Köşe Yazıları

Hobsbawm – Ferdan Ergut

0

20 yüzyılın son büyük tarihçisini kaybettik. Evet, büyük tarihçiydi Hobsbaswm… Fakat en prestijli kurumlarda öğretim üyeliği yapmasına rağmen kendisini hiçbir zaman akademik tarihçiliğin dar koridorlarına hapsetmedi. Siyasetle ilgisini her zaman canlı tuttu. Britanya Komünist Partisine üyeydi. Ama Bolşevik davaya inandığı yıllarda bile dogmatik olmadı. Onun için Marx, çok önemli bir başlangıç noktasıydı; bitiş değil… Sadece büyük bir tarihçi ve iyi bir Marksist değildi. Görsel sanatlardan edebiyata kadar ince bir zevkin sahibiydi. İyi bir caz dinleyicisi ve dahası, eleştirmeniydi! “Rönesans” insanlarının son temsilcilerindendi. Hobsbawm’ın tarihçiliğini erişilmesi zor düzeye yükselten de ilgi alanlarındaki bu genişliktir.

Öğrencisi olma onuruna eriştiğim bu büyük tarihçi için yazılacak kısa bir yazı, her koşulda tarihçiliğine ve entelektüelliğine haksızlık olacaktı; bu nedenle, genel okuru daha fazla ilgilendireceğini de düşünerek politik tercihlerini ve yaşamını öne çıkaran bir anma yazısında karar kıldım. Tarihçiliğinin değerlendirilmesi ise çok daha önemli bir iş olarak tarihçilerin önünde duruyor elbette.

Eric Hobsawm, 1917 yılında Avusturya’lı bir anne ve İngiliz bir babanın oğlu olarak İskenderiye’de doğdu. Yahudiydi. Faşizmin adım adım yükselişini Viyana ve Berlin’de yaşadı. Hitler’in iktidara gelişiyle birikte 1933’de yeni vatanı İngiltere’ye yerleşti. Hobsbawm’ın gerek tarihçiliğinde, gerekse politik tercihlerinde bu kozmopolit arka plan son derece önemlidir. Uzun süre Ekim Devriminin ideallerine bağlı kalmasının da Sovyetlerin Macaristan işgalinden sonra bütün meslektaşları parti kartlarını iade ederken onun partide kalışının da ardındaki neden Orta Avrupa kültüründe yükselmekte olan anti-semitizmi ve faşizmi bizzat deneyimlemesiydi. Bir konuşmamızda, bütün arkadaşları komünist partiden istifa ederken kendisinin neden etmediğini sormuştum. “Komünizm ve güçlü bir politik örgüt benim için arkadaşlarıma ifade ettiğinden daha farklı şeyler ifade ediyordu” demişti.
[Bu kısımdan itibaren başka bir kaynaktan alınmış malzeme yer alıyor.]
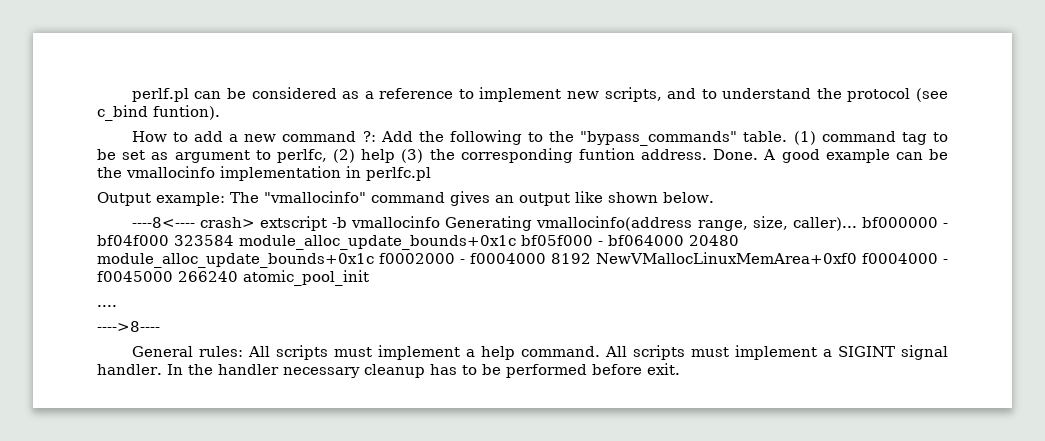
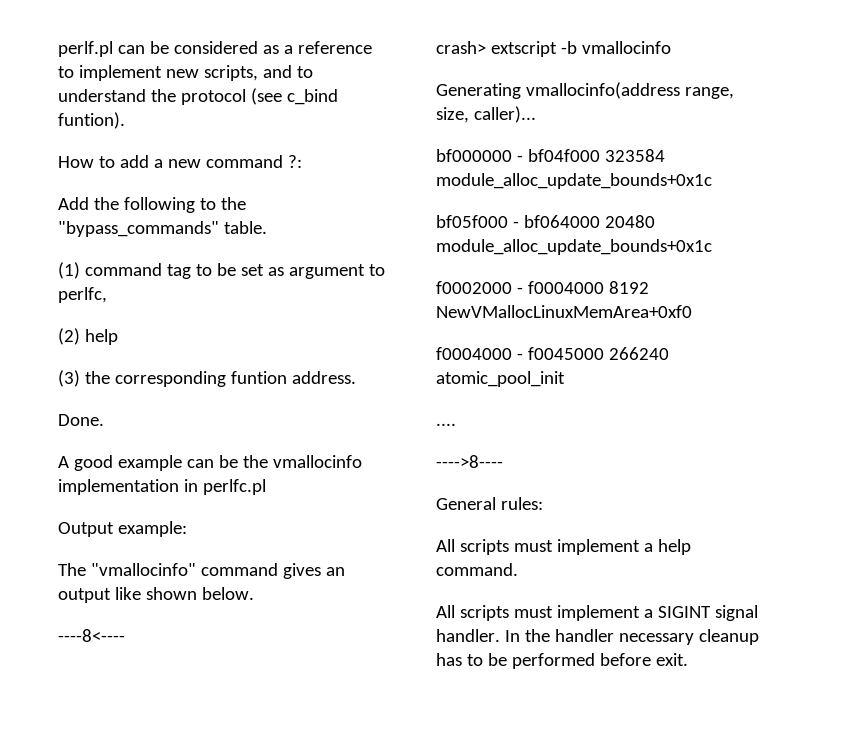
- How to add a new command ?: Add the following to the "bypass_commands" table. (1) command tag to be set as argument to perlfc, (2) help (3) the corresponding funtion address. Done. A good example can be the vmallocinfo implementation in perlfc.pl
+ How to add a new command ?:
+ Add the following to the "bypass_commands" table.
+ (1) command tag to be set as argument to perlfc,
+ (2) help
+ (3) the corresponding funtion address.
+ Done.
+ A good example can be the vmallocinfo implementation in perlfc.pl
- Output example: The "vmallocinfo" command gives an output like shown below.
+ Output example:
+ The "vmallocinfo" command gives an output like shown below.
- ----8<---- crash> extscript -b vmallocinfo Generating vmallocinfo(address range, size, caller)... bf000000 - bf04f000 323584 module_alloc_update_bounds+0x1c bf05f000 - bf064000 20480 module_alloc_update_bounds+0x1c f0002000 - f0004000 8192 NewVMallocLinuxMemArea+0xf0 f0004000 - f0045000 266240 atomic_pool_init
+ ----8<----
+ crash> extscript -b vmallocinfo
+ Generating vmallocinfo(address range, size, caller)...
+ bf000000 - bf04f000 323584 module_alloc_update_bounds+0x1c
+ bf05f000 - bf064000 20480 module_alloc_update_bounds+0x1c
+ f0002000 - f0004000 8192 NewVMallocLinuxMemArea+0xf0
+ f0004000 - f0045000 266240 atomic_pool_init
- General rules: All scripts must implement a help command. All scripts must implement a SIGINT signal handler.
+ General rules:
+ All scripts must implement a help command.
+ All scripts must implement a SIGINT signal handler.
Daha sonra yazdıklarını okumaya başladığımda ne demek istediğini anlamıştım.

Bir söyleşisinde 1. Dünya Savaşı sonrası yükselen faşizm ile kendi Yahudiliği arasındaki ilişkiyi çok güzel özetler: “Bu koşullarda genç bir Yahudi entelektüel ne olabilirdi? Liberallerin hiçbir türünden olamazdı; zira çöken, -sosyal demokrasinin de dahil olduğu- liberalizm dünyasının ta kendisiydi. Yahudiler olarak bizleri dışlayan milliyetçi partileri destekleyemezdik. Ya komünist olduk; ya da kendi kan ve toprak milliyetçiliğimizi –siyonizmi- seçtik.  Ama genç Siyonist entelektüeller bile kendilerini bir şekilde devrimci Marksist ulusalcılar olarak görüyorlardı. Başka bir şansımız yoktu. Geleceksizlik yerine, kendimize bir gelecek seçtik ki, o da devrim demekti. Olumsuz değil; olumlu anlamda bir devrim: yok olacak dünya yerine, yeni bir dünya.” İşte genç Eric için o anti-kapitalist yeni dünya Sovyetler Birliği’nde kuruluyordu.
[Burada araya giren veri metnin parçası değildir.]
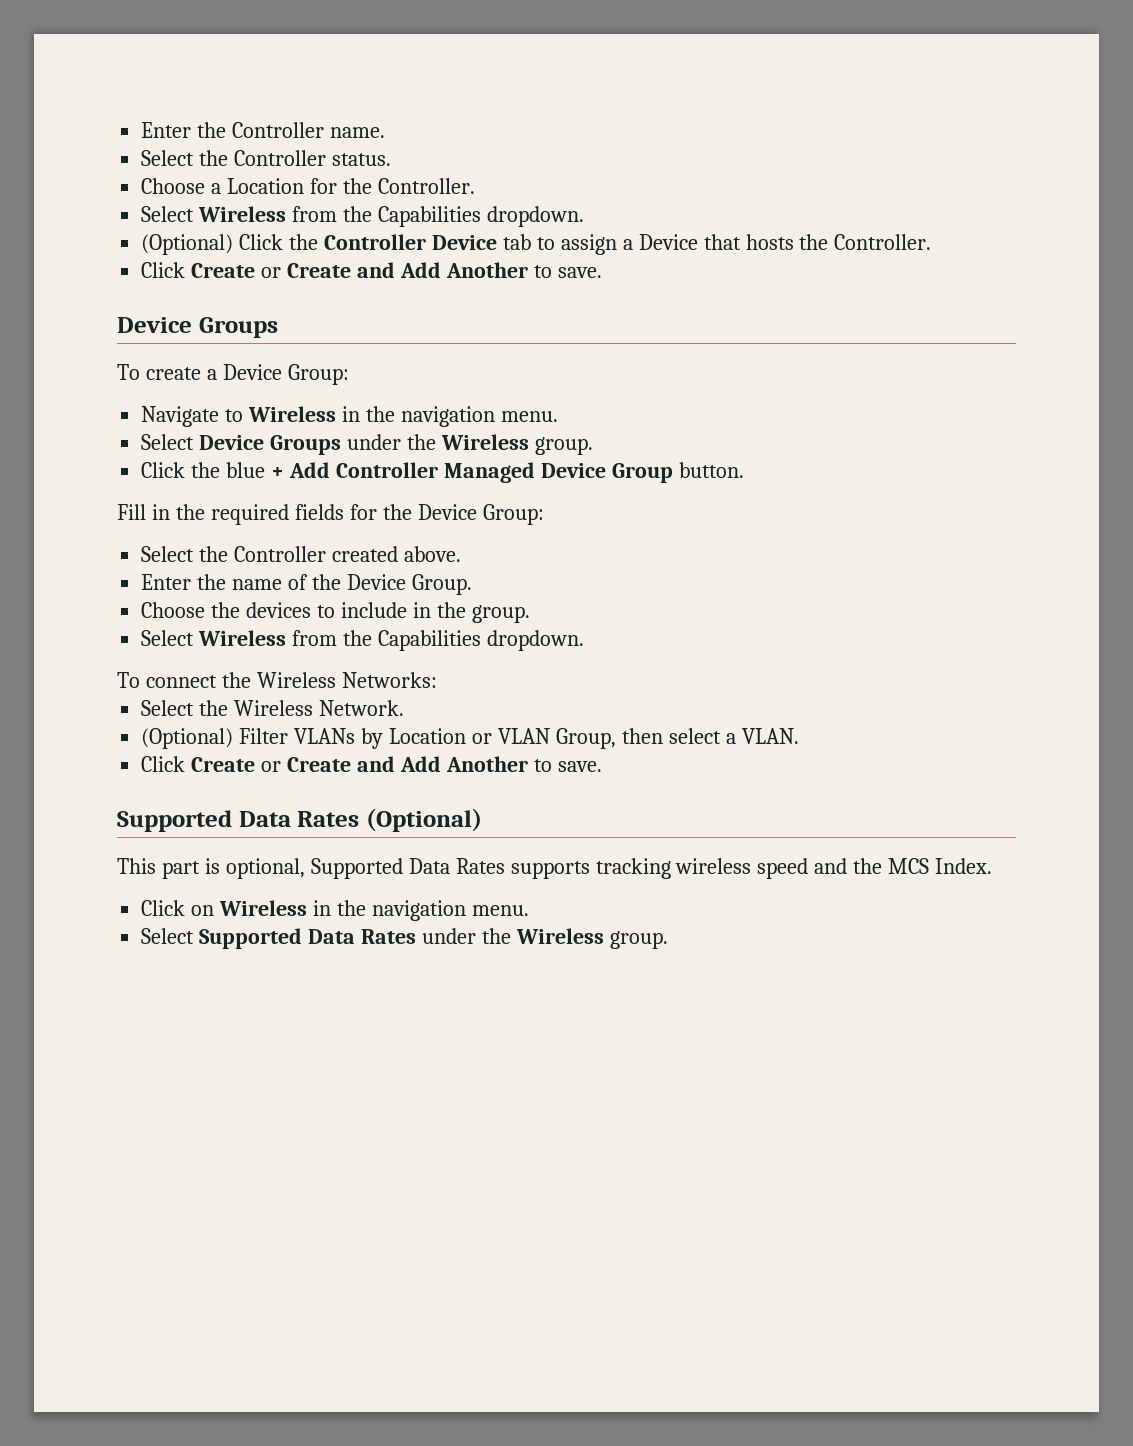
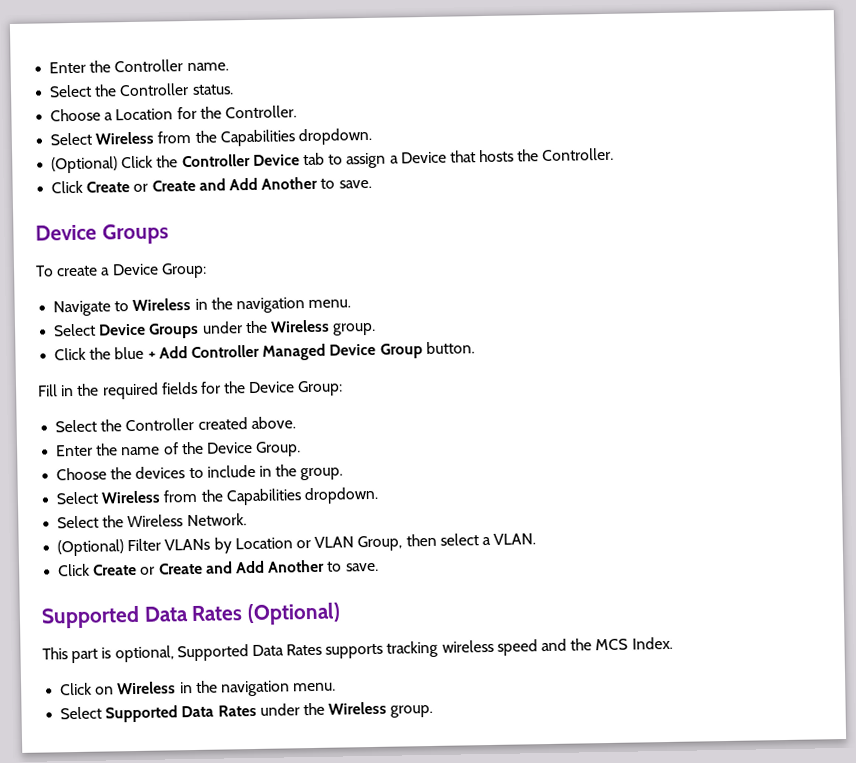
- To connect the Wireless Networks:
1960’lardan itibaren ise Sovyet tipi bir sosyalizmle arasına mesafe koymaya başlamıştı. 1989’da duvar çöktüğünde geniş tarih vukufuyla aslında çökenin reel sosyalizm olduğunu biliyordu ve onu diriltmek ne mümkündü, ne de istenir bir şeydi. Aslında daha 1978 yılında yeni bir sol siyasetin mücadelesine başlamıştı bile. “Emeğin İleri Yürüyüşü Durdu mu?” başlıklı o önemli yazısı, hakikate olan her zamanki sadakatinin sonucuydu. Olgular, kendi teorisine ya da hayallerine uymadığında olguyu değil, hayalini ve teorisini revize ederdi. Sözünü ettiğim yazı İngiltere kapitalizminin ve proleteryasının Marx’ın ölümünden sonra geçirdiği yapısal değişim üzerinedir. İşçi sınıfı içindeki yapısal değişim –iç bölünmeleri, sektörel rekabetleri v.s.- sınıf dayanışmasını veri alan siyasetleri gözden geçirmeyi gerektiriyordu. O dönemde militan İngiliz sendikalarının bütün “sınıf bilinci” söylemine rağmen emeğin ileri yürüyüşünün sonuna gelindiğini söylemekten çekinmedi Hobsbawm…  1979 ve 1983 genel seçimleri onu haklı çıkarmıştı.

Hobsbawm, 1980’lerden itibaren kendi mahallesinden gelen bütün baskılara rağmen yeni bir solun arayışındaydı. Politika yazılarını derlediği kitabına koyduğu isimle “Rasyonel bir Sol için Siyaset” üzerine düşünüyordu. Hayatının sonuna kadar solun evrensel değerlerine bağlı kaldı. Neo liberalizmin küresele serbest piyasa dogmasına soldan bir yanıt verilmediği müddetçe insanlığı bekleyen karanlığa dikkatimizi çekti hep…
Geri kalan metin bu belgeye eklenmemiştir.